To date, it’s thought that there are 61 separate genes in the human chromosome that change during the aging process. These changes contribute to diseases such as Alzheimer’s, arthritis, cancer, and other generative conditions.
One theory states that free radicals that are floating in the body converting food to energy damage certain genes and mutate them into diseased states. The more you eat, the more free radicals that are floating around in the body, damaging the cells. Studies on mice show that when the mice consumed 30% less than their normal diet, their lifespan increased from the average 39 months to 56 months.
For vampires, they don’t consume a lot of food, but maintain a simple and restricted diet. This means that vampires have fewer free radicals floating in their bodies to damage and age their cells. Even still, vampires would still age, but there are many stories where some vampires become younger, such as “Dracula.”

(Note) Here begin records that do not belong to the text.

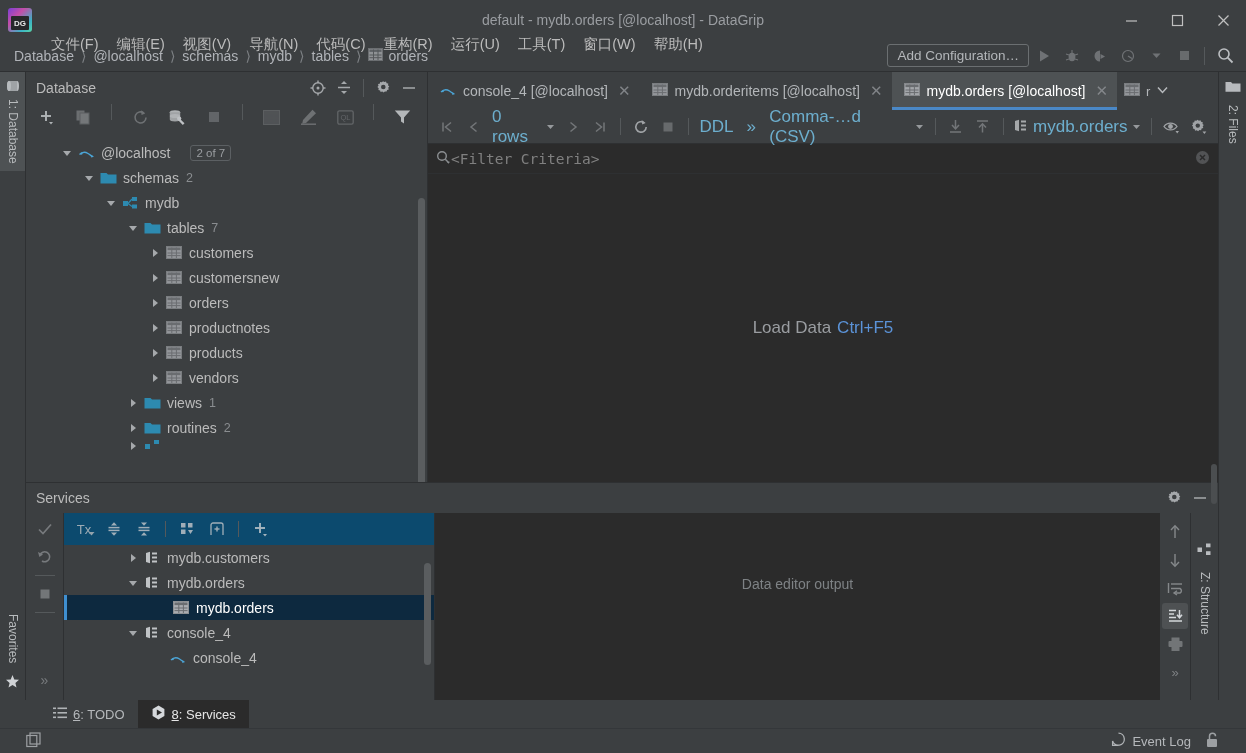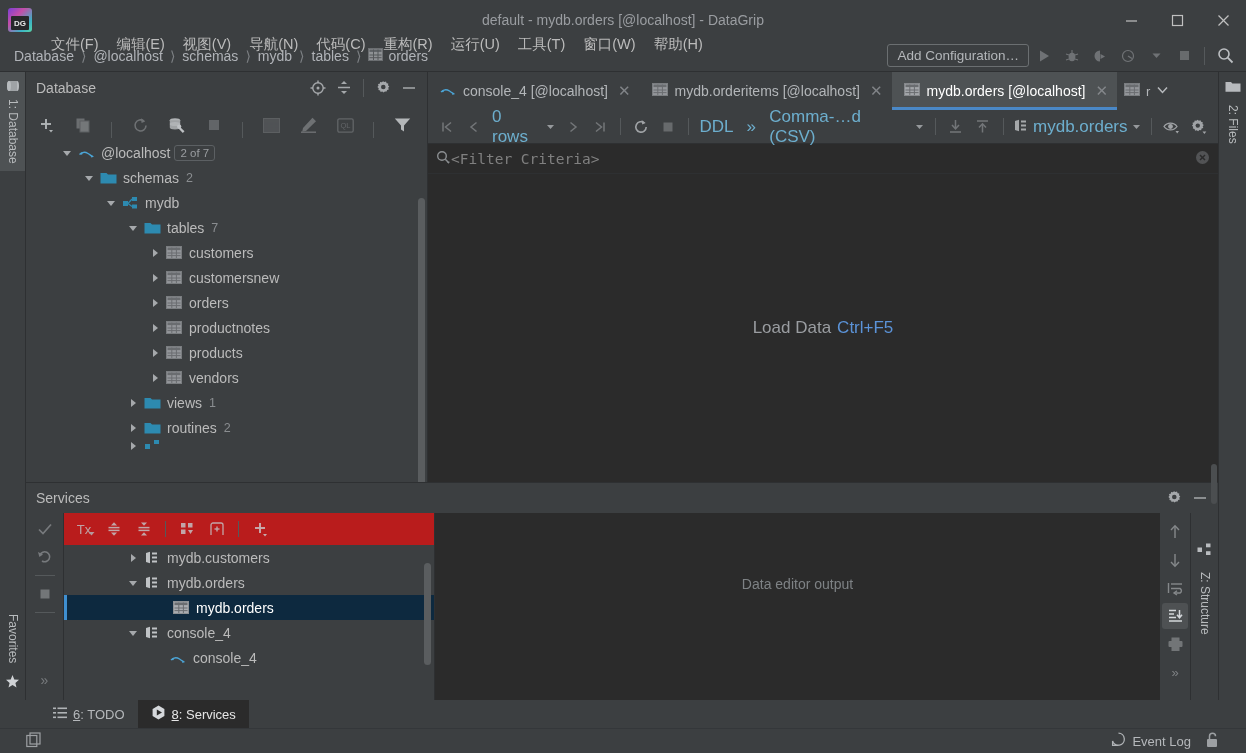--- a/index.html
+++ b/index.html
@@ -92,7 +92,7 @@
   .panel-title { font-size: 14px; color: #bbbbbb; }
   .panel-head-icons { margin-left: auto; display: flex; align-items: center; gap: 2px; }
   .pi { width: 24px; height: 24px; display: flex; align-items: center; justify-content: center; opacity: .8; }
-  .db-toolbar { height: 34px; flex: 0 0 34px; display: flex; align-items: flex-end; padding: 0 6px; gap: 9px; }
+  .db-toolbar { height: 34px; flex: 0 0 34px; display: flex; align-items: flex-start; padding: 0 6px; gap: 9px; }
   .dbi { width: 28px; height: 26px; display: flex; align-items: center; justify-content: center; opacity: .8; position: relative;}
   .dbi.dim { opacity: .4; }
   .dbi-sep { width: 1px; height: 16px; background: #55595b; margin: 0 5px; }

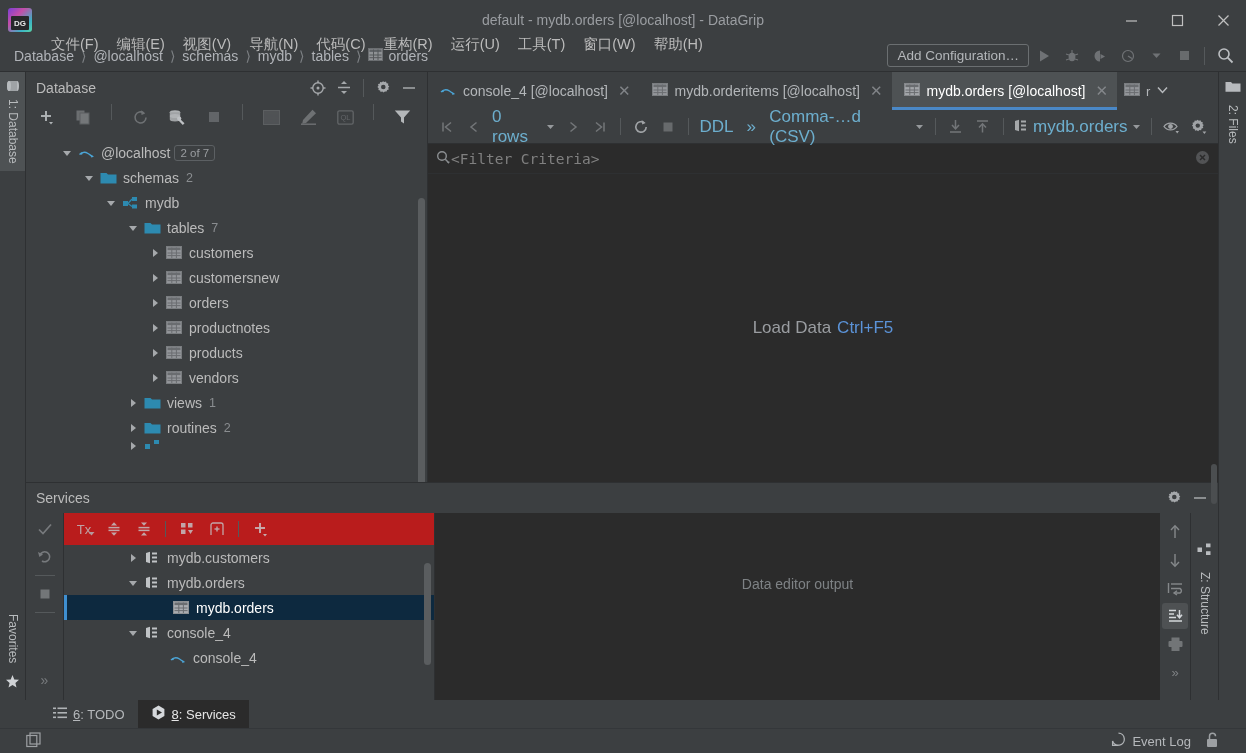--- a/index.html
+++ b/index.html
@@ -104,7 +104,7 @@
   .ticon { width: 18px; flex: 0 0 18px; margin-right: 6px; display: flex; align-items: center; justify-content: center; }
   .tcount { color: #8a8d90; font-size: 12.5px; margin-left: 7px; }
   .badge { border: 1px solid #5c6063; border-radius: 3px; color: #9a9da1; font-size: 11.5px;
-           padding: 1px 5px; margin-left: 4px; }
+           padding: 1px 5px; margin-left: 20px; }
   .tscroll { position: absolute; right: 2px; top: 60px; width: 7px; height: 300px; background: #5a5d5f; border-radius: 4px; }
 
   

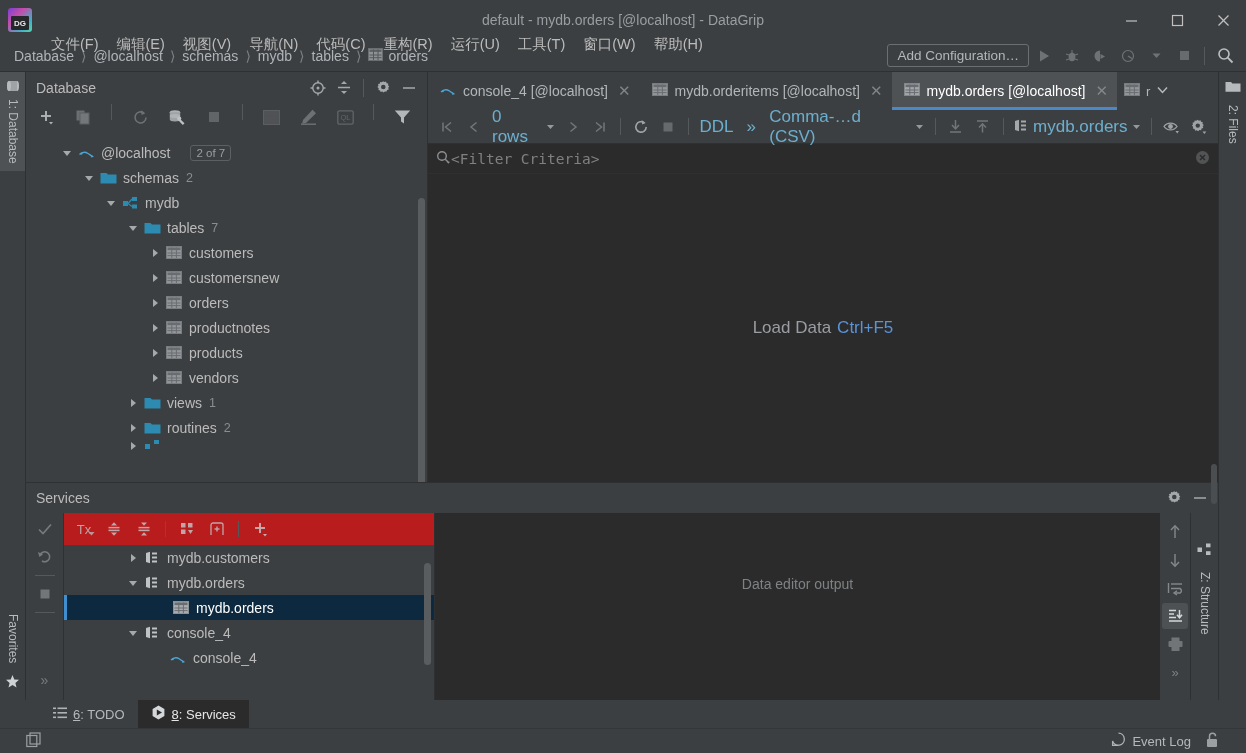--- a/index.html
+++ b/index.html
@@ -157,7 +157,7 @@
   .rail-i { width: 30px; height: 28px; display: flex; align-items: center; justify-content: center; opacity: .55; }
   .rail-sep { width: 20px; height: 1px; background: #55595b; margin: 4px 0; }
   .svc-tree-col { width: 370px; flex: 0 0 370px; display: flex; flex-direction: column; min-width: 0; }
-  .svc-toolbar { height: 32px; flex: 0 0 32px; display: flex; align-items: center; gap: 2px; padding: 0 6px; background: #b91c1c; }
+  .svc-toolbar { height: 32px; flex: 0 0 32px; display: flex; align-items: center; gap: 2px; padding: 0 6px; background: #0c4a6e; }
   .svc-tree { flex: 1 1 auto; background: #3c3f41; position: relative; overflow: hidden; }
   .srow { height: 25px; display: flex; align-items: center; font-size: 14px; color: #bbbbbb; white-space: nowrap; }
   .srow.sel { background: #0d293f; color: #ffffff; border-left: 3px solid #3f8fd0; }

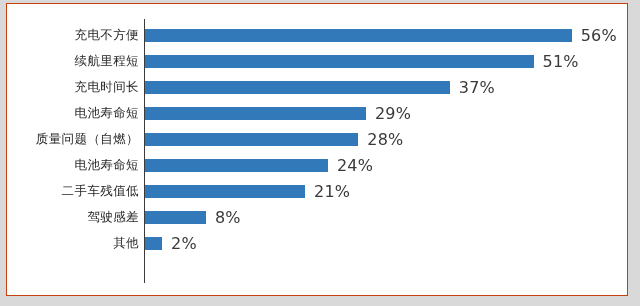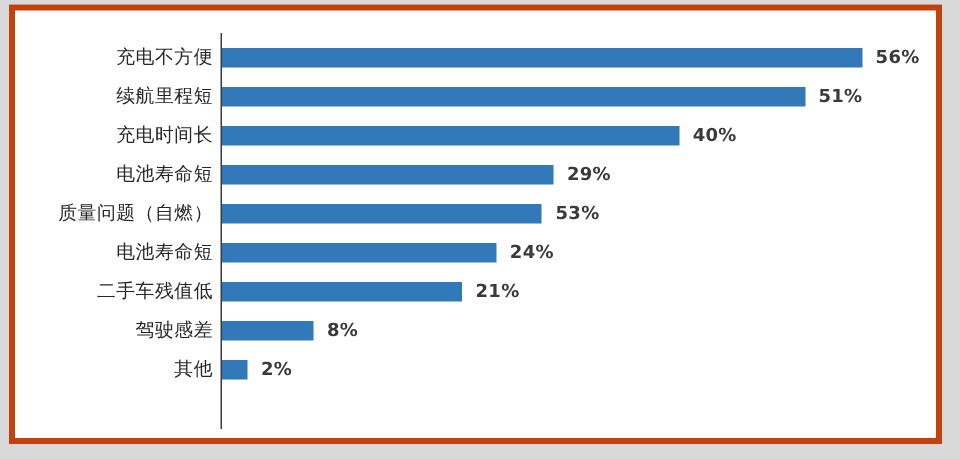--- a/index.html
+++ b/index.html
@@ -31,7 +31,7 @@
     width: 622px;
     height: 293px;
     background: #ffffff;
-    border: 4px solid #c2410c;
+    border: 1px solid #c2410c;
     box-sizing: border-box;
   }
 

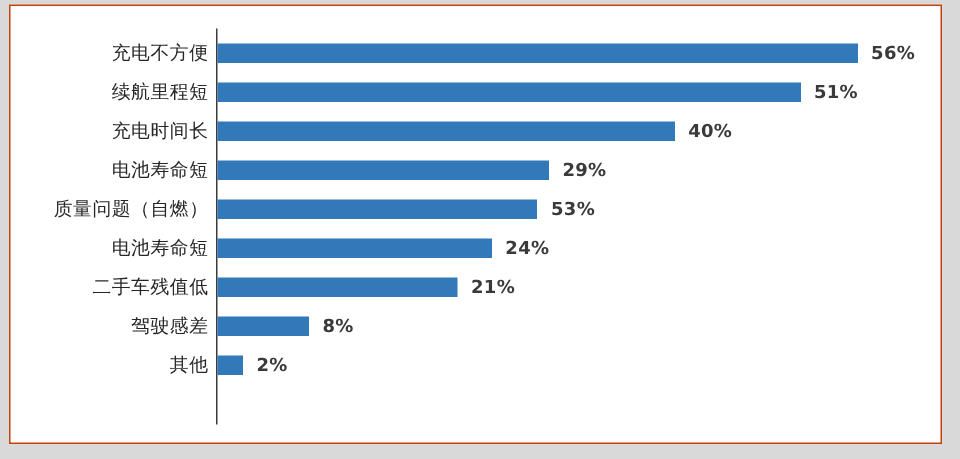--- a/index.html
+++ b/index.html
@@ -95,11 +95,11 @@
 
   .bar-value {
     margin-left: 9px;
-    font-size: 12px;
+    font-size: 16px;
     color: #3a3a3a;
     line-height: 13px;
     white-space: nowrap;
-    font-weight: 700;
+    font-weight: 400;
     letter-spacing: 0.2px;
   }
 </style>

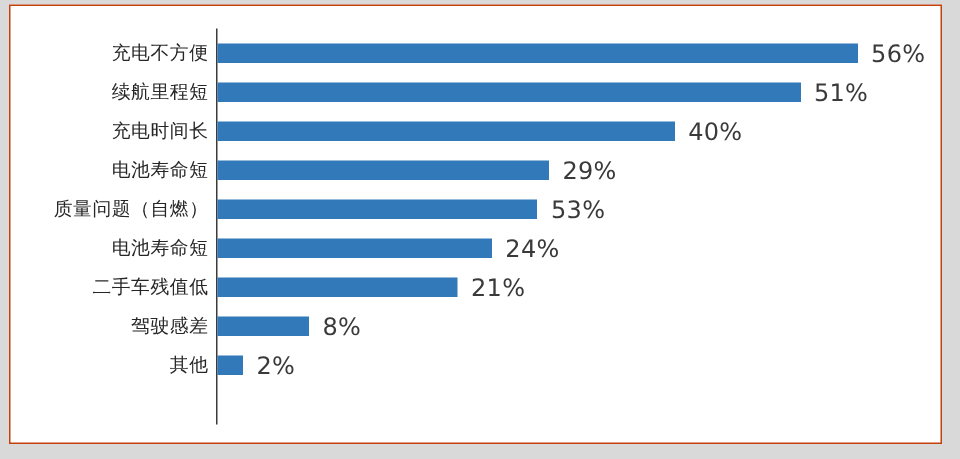--- a/index.html
+++ b/index.html
@@ -129,7 +129,7 @@
             <div class="cat-label">充电时间长</div>
             <div class="bar-wrap">
               <div class="bar" style="background: rgb(49, 121, 184); width: 304.8px; height: 13px;"></div>
-              <span class="bar-value">40%</span>
+              <span class="bar-value">37%</span>
             </div>
           </div>
           <div class="row">

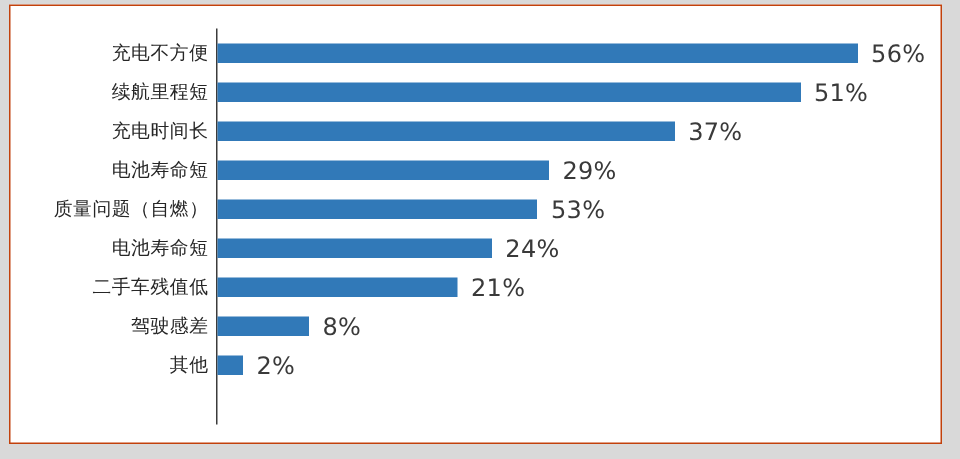--- a/index.html
+++ b/index.html
@@ -143,7 +143,7 @@
             <div class="cat-label">质量问题（自燃）</div>
             <div class="bar-wrap">
               <div class="bar" style="background: rgb(49, 121, 184); width: 213.36px; height: 13px;"></div>
-              <span class="bar-value">53%</span>
+              <span class="bar-value">28%</span>
             </div>
           </div>
           <div class="row">

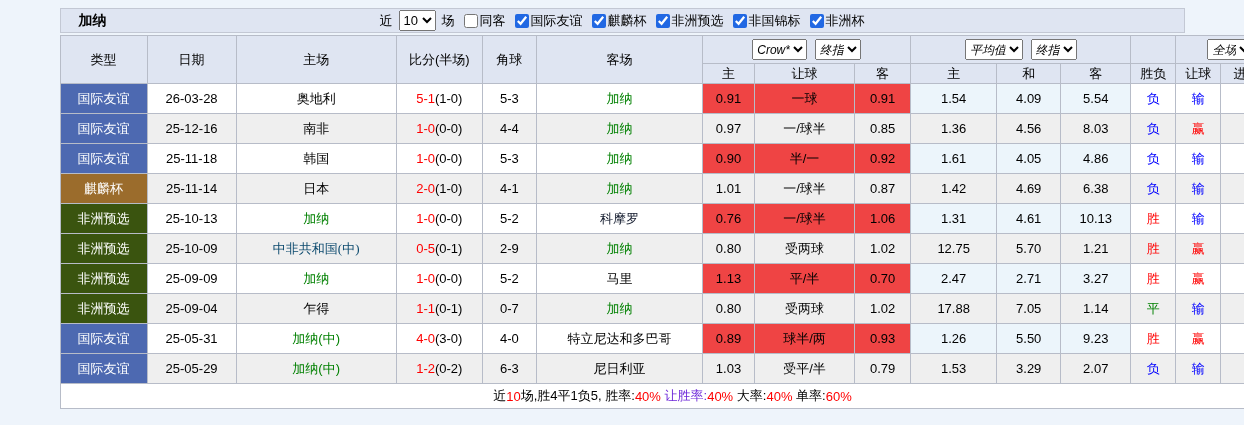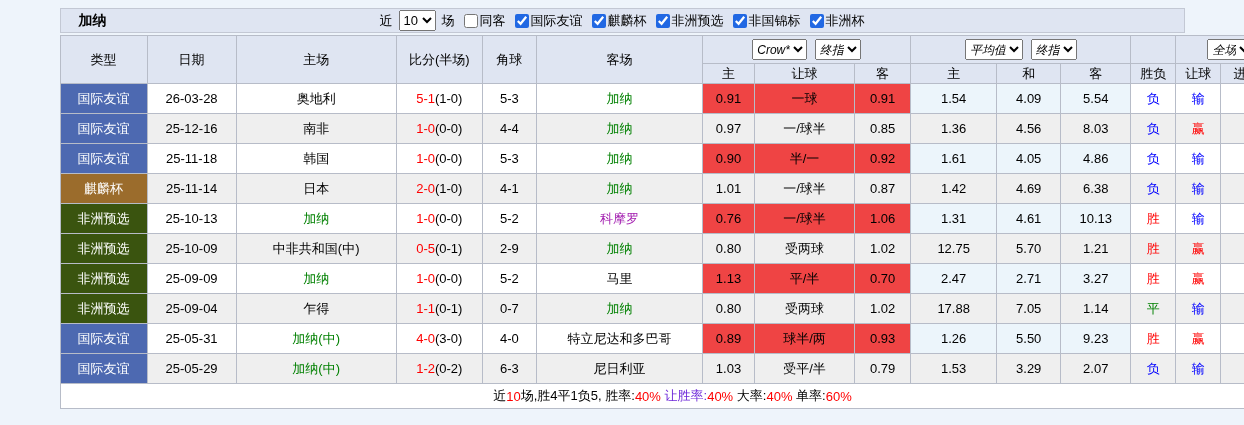--- a/index.html
+++ b/index.html
@@ -240,7 +240,7 @@
         <td><span style="color: rgb(0, 128, 0);">加纳</span></td>
         <td><span class="score-main">1-0</span><span>(0-0)</span></td>
         <td>5-2</td>
-        <td><span style="color: #a21caf;">科摩罗</span></td>
+        <td><span style="color: #0f172a;">科摩罗</span></td>
         <td class="bg-cream">0.76</td>
         <td class="bg-cream">一/球半</td>
         <td class="bg-cream">1.06</td>

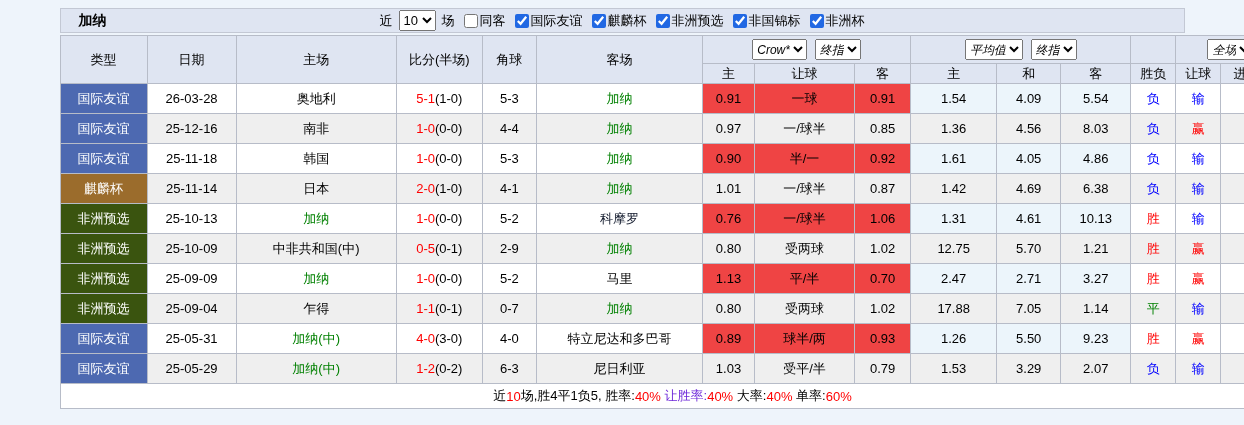--- a/index.html
+++ b/index.html
@@ -254,7 +254,7 @@
       <tr class="even">
         <td class="type-cell" style="background-color: rgb(58, 84, 15);">非洲预选</td>
         <td>25-10-09</td>
-        <td><span style="color: #000000;">中非共和国(中)</span></td>
+        <td><span style="color: #0c4a6e; font-family: Liberation Serif, serif;">中非共和国(中)</span></td>
         <td><span class="score-main">0-5</span><span>(0-1)</span></td>
         <td>2-9</td>
         <td><span style="color: rgb(0, 128, 0);">加纳</span></td>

Since fewer free radicals wouldn’t stop the aging, only slow it, there has to be something else, something related to chromosomes and telomere, which are sequences of DNA that can be seen as little caps on the ends of the chromosomes. They protect and stabilize the ends, as well as function as molecular memory.
Each time the cell divides, the telomere shortens until it reaches a preset length, meaning that each cell can only divide a predetermined number of times. When the cell stops dividing, it goes into a state of aging and eventually dies.
Not only that, but the genes that control the aging process are located near the telomeres, and as the telomeres shorten, the aging gene is activated. And, now that the telomeres have shortened, they can’t protect the chromosomal ends, which can cause loss of energy and functional breakdown, which can make the body more vulnerable to disease.
But, vampires still don’t show signs of aging… Scientists have studied Werner syndrome, which is a genetic disorder that involves premature aging. These cells generally have a short life span because they age so fast, but when the scientists treated these cells with telomerase, the enzyme-treated cells lasted indefinitely.
A second test involved treating blood vessel cells in human skin with telomerase. The cells formed new capillaries without damaging alterations associated with cellular mutations. When transplanted into mice underneath the skin, the cells fused with the cells already present, even carrying blood. This shows that telomerase has the capacity to induce the growth of functional cells.
When telomerase conveys an unlimited capacity to the human cell to replicate, it retains its youth, but it also increased the risk for cancer.
Vampires must have some telomerase in their cells, enough so to prevent aging. But, at the molecular level, the vampire body must either 1) have the ability to make the cells divide indefinitely but remain immune to disease or 2) to stop them from dividing altogether without death setting in.
So, what don’t vampires age? No one really knows. What do you think?